▶ _ACTIVITY_
Take nothing but the lines from the one with "(403, 752) none" through the one with "[659,1058,754,1074] v5.6-rc1. ->" in the entries below, both ends kept, and return them exactly with pictures left out.

▶ _INFORMATION SUPPLIED_
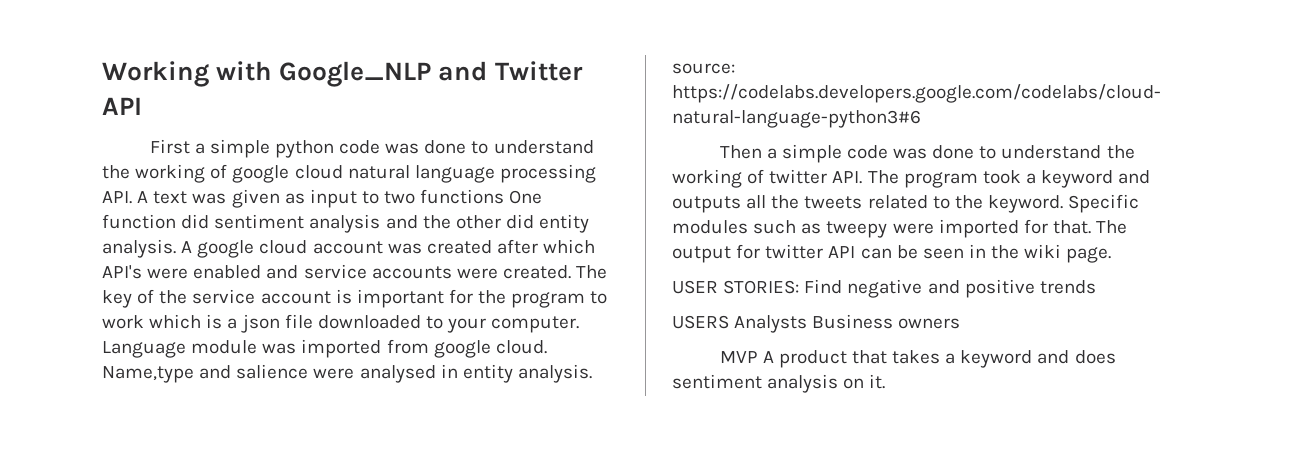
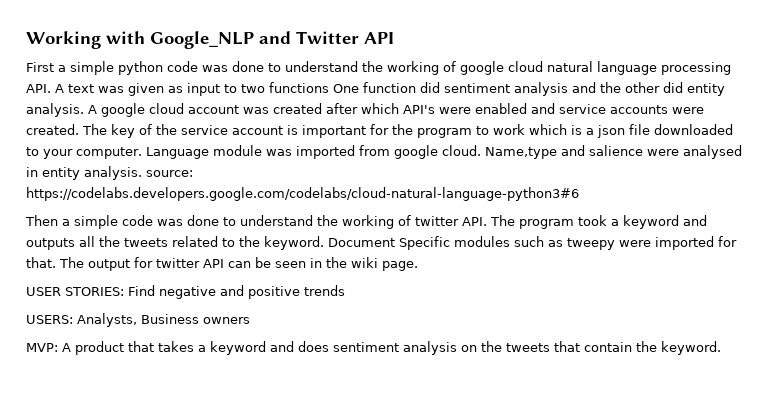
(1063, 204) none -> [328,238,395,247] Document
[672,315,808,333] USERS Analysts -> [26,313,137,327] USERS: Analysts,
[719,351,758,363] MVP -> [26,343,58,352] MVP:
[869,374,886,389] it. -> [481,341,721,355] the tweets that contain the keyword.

--

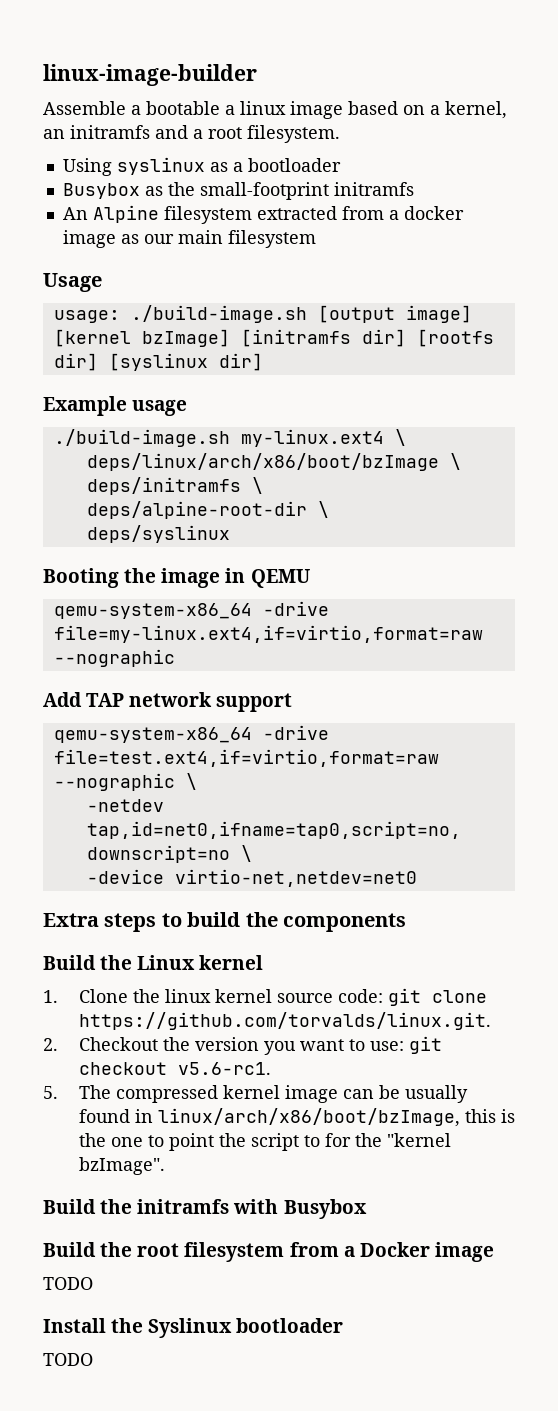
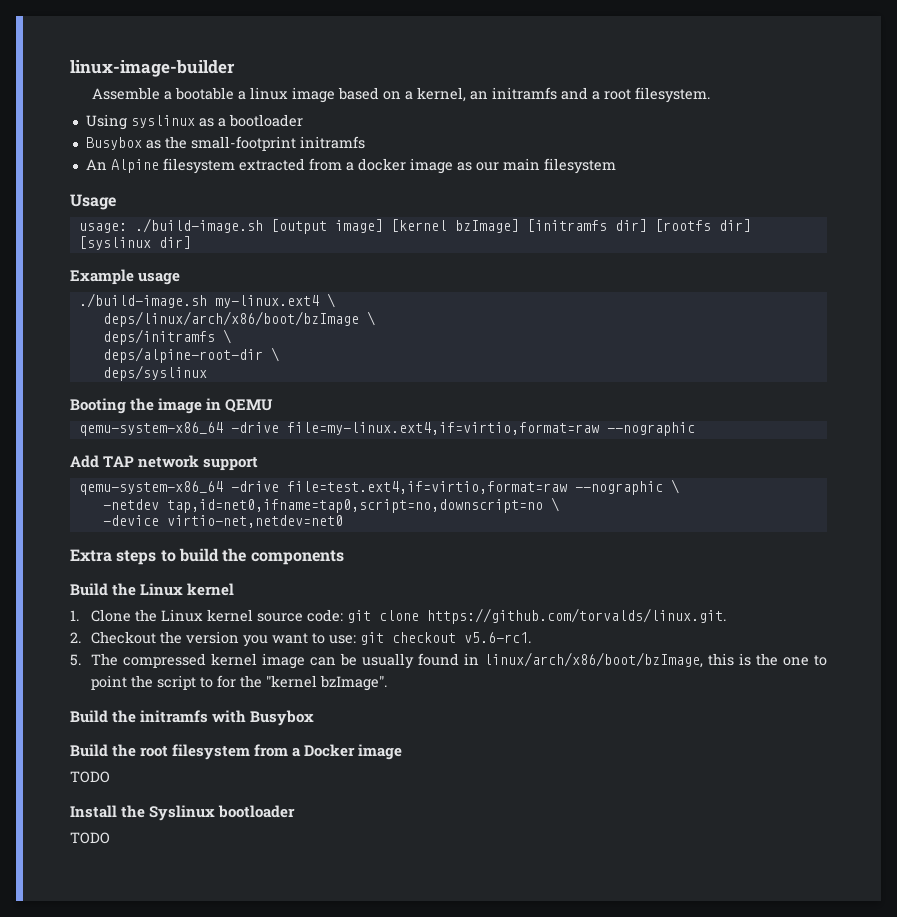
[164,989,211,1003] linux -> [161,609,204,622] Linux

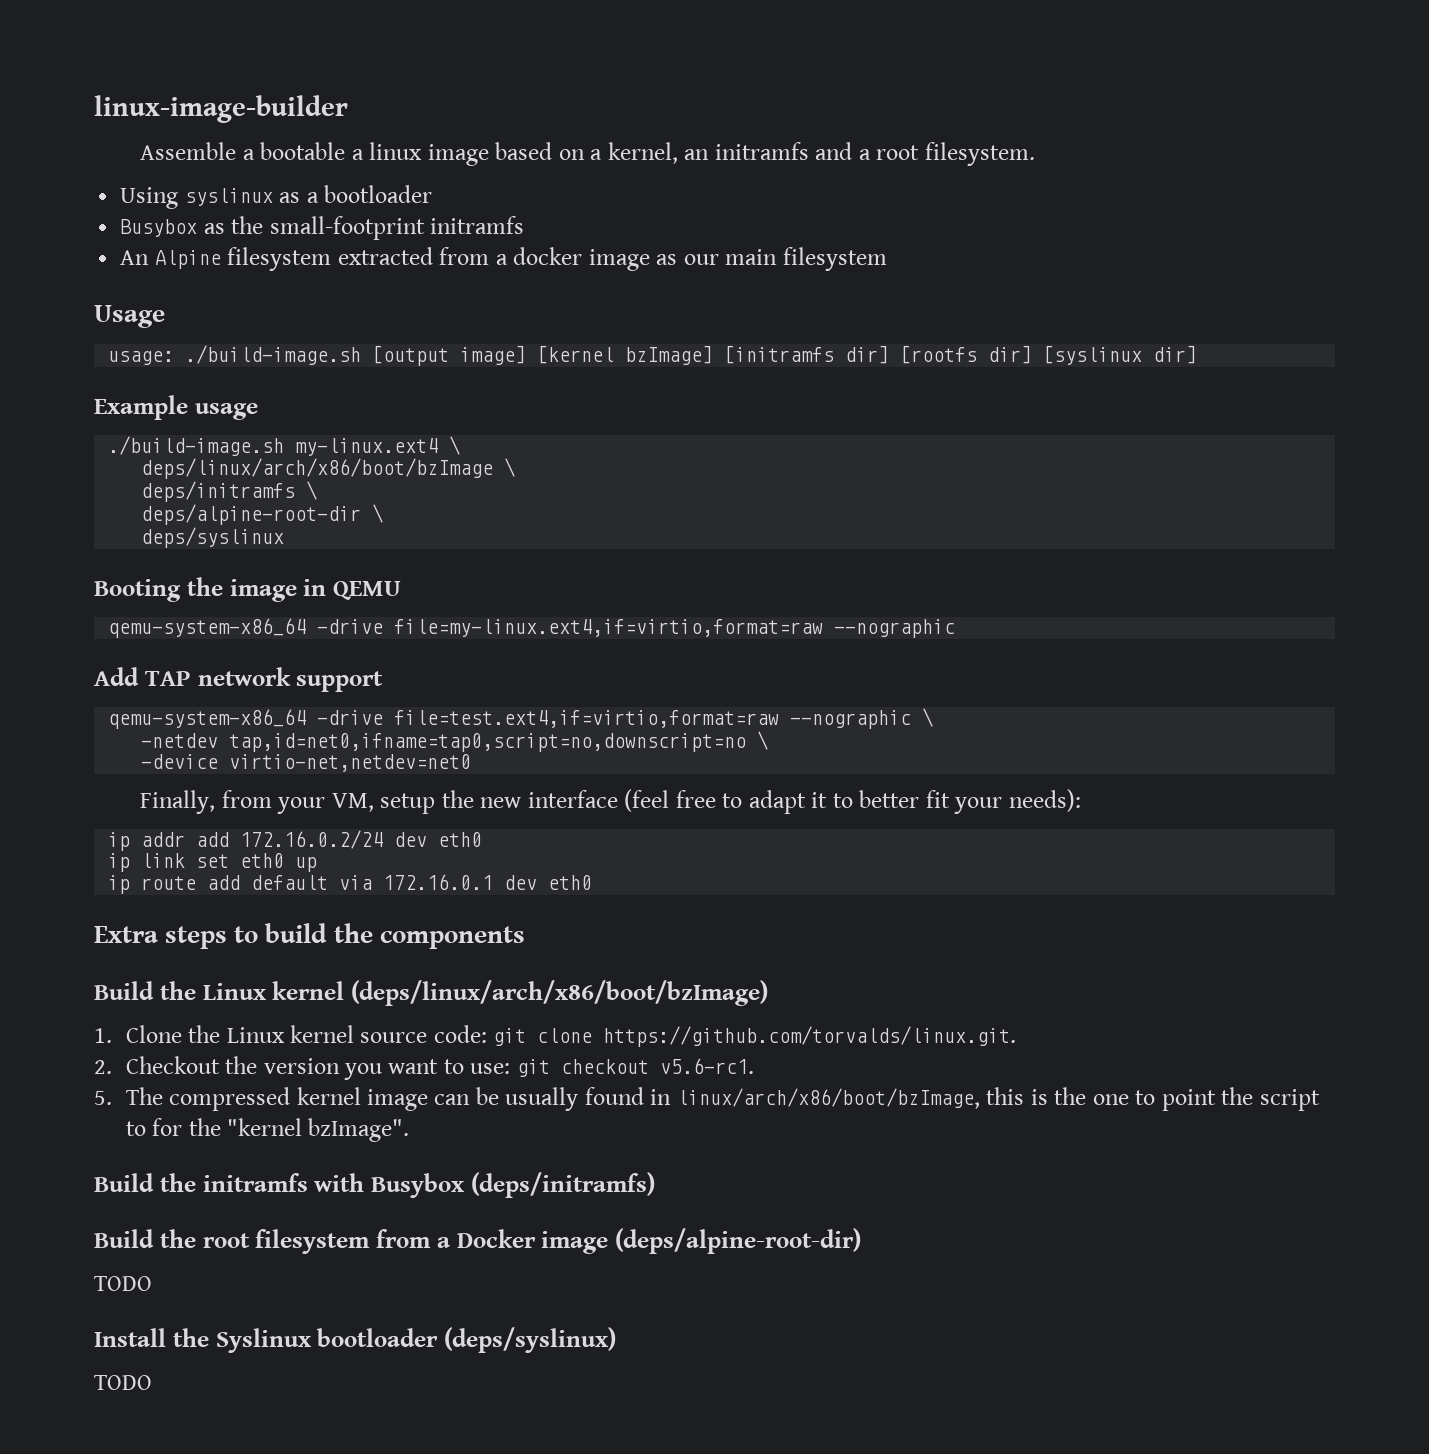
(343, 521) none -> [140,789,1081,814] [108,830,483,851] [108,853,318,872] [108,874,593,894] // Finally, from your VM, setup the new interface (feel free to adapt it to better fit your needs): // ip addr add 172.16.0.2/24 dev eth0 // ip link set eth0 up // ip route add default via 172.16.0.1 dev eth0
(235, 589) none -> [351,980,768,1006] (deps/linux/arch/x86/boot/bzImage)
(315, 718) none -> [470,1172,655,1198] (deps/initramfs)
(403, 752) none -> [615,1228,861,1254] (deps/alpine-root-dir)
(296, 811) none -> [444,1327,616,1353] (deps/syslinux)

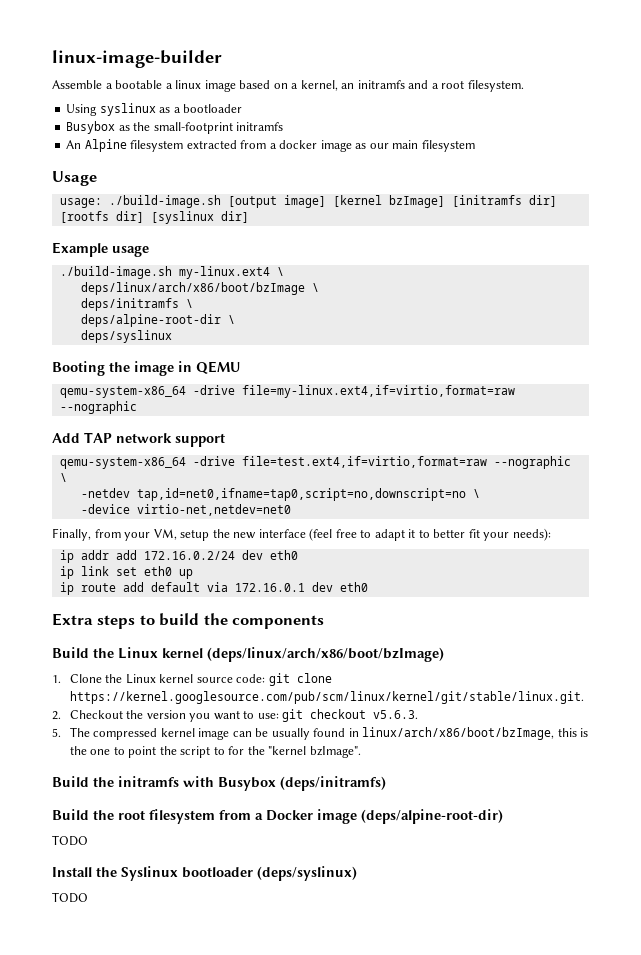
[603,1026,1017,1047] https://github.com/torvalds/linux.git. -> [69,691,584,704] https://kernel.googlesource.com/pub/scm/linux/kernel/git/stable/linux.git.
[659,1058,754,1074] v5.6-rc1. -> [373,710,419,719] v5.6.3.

▶ _RESPONSE_
(403, 752) none -> [615,1228,861,1254] (deps/alpine-root-dir)
(296, 811) none -> [444,1327,616,1353] (deps/syslinux)

[603,1026,1017,1047] https://github.com/torvalds/linux.git. -> [69,691,584,704] https://kernel.googlesource.com/pub/scm/linux/kernel/git/stable/linux.git.
[659,1058,754,1074] v5.6-rc1. -> [373,710,419,719] v5.6.3.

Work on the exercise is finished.